石墨烯是一种二维层状材料,层与层之间通过范德华力连接,很容易分开;且面内分子之间碳原子通过sp2杂化组成六边形结构,性能稳定,与纤锌矿氮化物的(0001)面相似;表面悬挂键的缺失也能避免衬底晶格失配带来的不利影响。但是由于成核点的缺失,在石墨烯表面很难直接生长出连续的薄膜。本发明通过控制生长条件,先在石墨烯缓冲层表面生长一层取向一致的氮化物纳米结构材料,然后在纳米结构的基础上进行横向合并,形成连续的氮化物薄膜。
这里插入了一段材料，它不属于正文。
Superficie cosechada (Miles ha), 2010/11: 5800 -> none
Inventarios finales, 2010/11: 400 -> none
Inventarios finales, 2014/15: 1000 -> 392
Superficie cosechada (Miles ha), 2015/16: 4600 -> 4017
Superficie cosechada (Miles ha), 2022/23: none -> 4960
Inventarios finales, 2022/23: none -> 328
本发明所采用的方法均在金属有机物化学气相沉积设备中进行,与原有生长工艺兼容,成本降低,有利于实现大尺寸光电子器件制备。
发明内容
(一)要解决的技术问题
本发明的目的在于,提供一种基于非晶衬底的氮化物薄膜结构及其制备方法,以实现在非晶衬底上制备出氮化物光电子器件,降低生产成本,拓展其应用范围。
(二)技术方案
本发明提供了一种基于非晶衬底的氮化物薄膜结构,其包括:
一非晶衬底;
一石墨烯缓冲层,形成在所述非晶衬底上;
一纳米结构支撑层,形成在所述石墨烯缓冲层上;以及
一氮化物薄膜,形成在所述纳米结构支撑层上。
其中,所述非晶衬底为石英衬底、玻璃衬底或SiO2衬底,厚度为0.5mm-1.0mm;所述石墨烯缓冲层是一层或多层,厚度为0.4nm-3.0nm;所述纳米结构支撑层是纳米线、纳米柱、纳米锥或纳米微盘结构,其厚度为100nm-500nm;所述氮化物薄膜厚度为1μm-5μm。
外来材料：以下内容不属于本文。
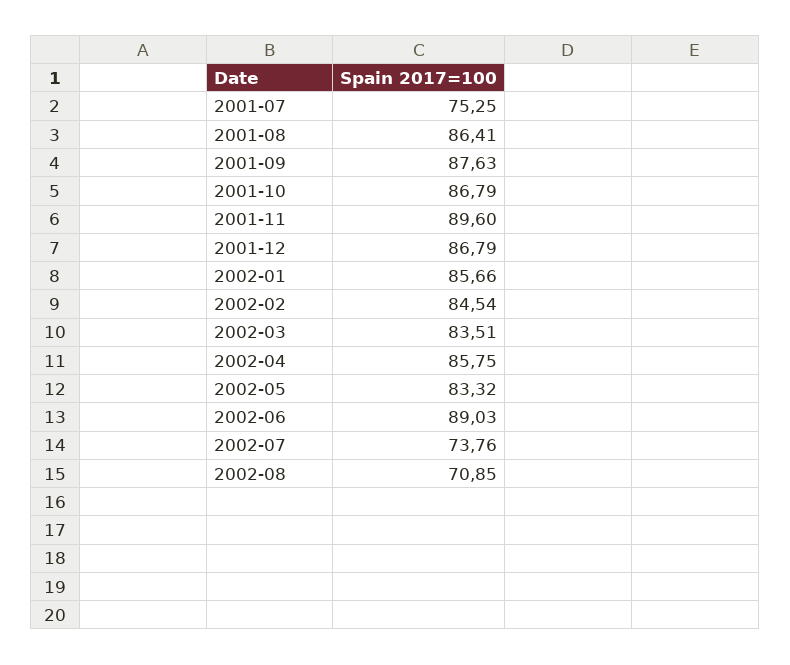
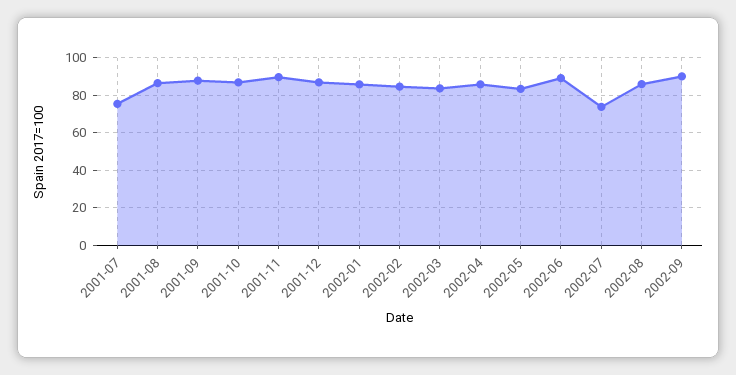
2002-08: 70.85 -> 85
2002-09: none -> 90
本发明还提供了一种制备所述基于非晶衬底的氮化物薄膜结构的方法,具体包括:
提供一非晶衬底;
将一石墨烯缓冲层转移到所述非晶衬底上;
在所述石墨烯缓冲层上形成一氮化物纳米结构支撑层;以及
在所述氮化物纳米结构支撑层上形成一氮化物薄膜。
其中,所述将石墨烯缓冲层转移到所述非晶衬底上的步骤中,首先把生长在金属上的石墨烯固定于基板上,腐蚀掉金属后使用所述非晶衬底捞取漂浮的所述石墨烯,自然晾干后完成所述石墨烯缓冲层到所述非晶衬底的转移;
其中,所述在石墨烯缓冲层上进行氮化物纳米结构支撑层生长步骤中,采用金属有机物化学气相沉积技术在石墨烯缓冲层上生长所述氮化物纳米结构支撑层;
其中,所述在纳米结构支撑层上形成氮化物薄膜步骤中,采用金属有机物化学气相沉积技术在纳米结构支撑层上生长所述氮化物薄膜;
其中,该方法在形成氮化物薄膜之后还包括:在所述氮化物薄膜上进行器件结构设计及工艺制备。
(三)有益效果
从上述技术方案可以看出,本发明提出的一种基于非晶衬底的氮化物薄膜结构及其制备方法,具有以下有益效果:
(1)本发明提供的基于非晶衬底的氮化物薄膜结构及其制备方法,采用价格更低、尺寸更大的非晶材料作为衬底进行氮化物外延,降低生产成本,拓宽应用范围,为氮化物光电子器件制备开辟了新的道路;
(2)本发明提供的基于非晶衬底的氮化物薄膜结构及其制备方法,采用工业上可以量化生产的金属有机物化学气相沉积设备进行氮化物纳米结构及薄膜生长,克服了在非晶衬底上进行单晶材料外延的技术难题,且只采用一台设备,降低了技术难度与生产成本。
附图说明
图1是依照本发明实施例的基于非晶衬底的氮化物薄膜结构的示意图。
图2是依照本发明实施例的制备氮化物薄膜结构的方法流程图。
【符号说明】
1:非晶衬底
2:石墨烯缓冲层
3:氮化物纳米结构支撑层
4:氮化物薄膜
具体实施方式
为使本发明的目的、技术方案和优点更加清楚明白,以下结合具体实施例,并参照附图,对本发明进一步详细说明。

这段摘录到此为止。